**What is required**. Give every line from the entries that contains "holds".

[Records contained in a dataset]

◇ ◇ ◇ ◇

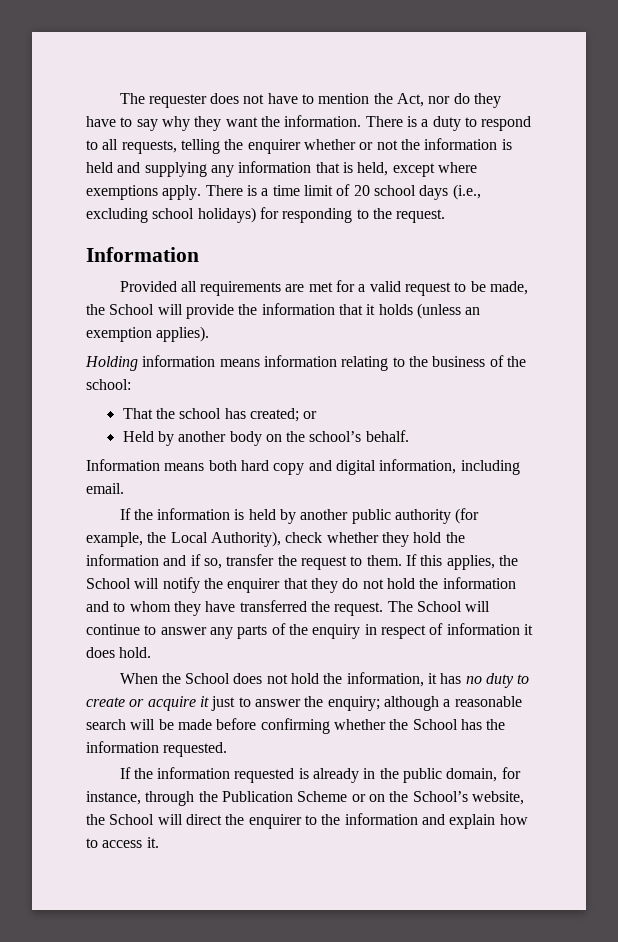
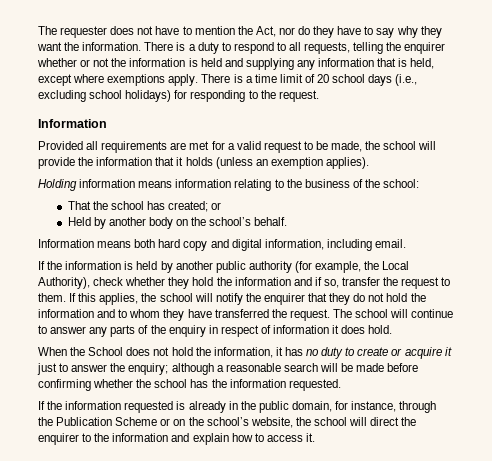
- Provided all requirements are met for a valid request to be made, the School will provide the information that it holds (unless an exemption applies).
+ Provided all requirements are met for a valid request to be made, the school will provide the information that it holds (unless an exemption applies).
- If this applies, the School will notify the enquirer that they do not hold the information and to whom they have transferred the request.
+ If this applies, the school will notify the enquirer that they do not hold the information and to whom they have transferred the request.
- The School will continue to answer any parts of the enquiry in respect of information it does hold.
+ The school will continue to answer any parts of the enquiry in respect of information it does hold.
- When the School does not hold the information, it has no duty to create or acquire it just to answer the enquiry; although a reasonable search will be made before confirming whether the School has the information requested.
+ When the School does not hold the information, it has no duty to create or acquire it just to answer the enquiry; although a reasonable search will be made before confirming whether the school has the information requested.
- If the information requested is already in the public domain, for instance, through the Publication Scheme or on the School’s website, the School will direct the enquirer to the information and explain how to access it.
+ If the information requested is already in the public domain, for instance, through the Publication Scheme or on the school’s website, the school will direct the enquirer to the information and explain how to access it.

◇ ◇ ◇ ◇

**Answer**.
- Provided all requirements are met for a valid request to be made, the School will provide the information that it holds (unless an exemption applies).
+ Provided all requirements are met for a valid request to be made, the school will provide the information that it holds (unless an exemption applies).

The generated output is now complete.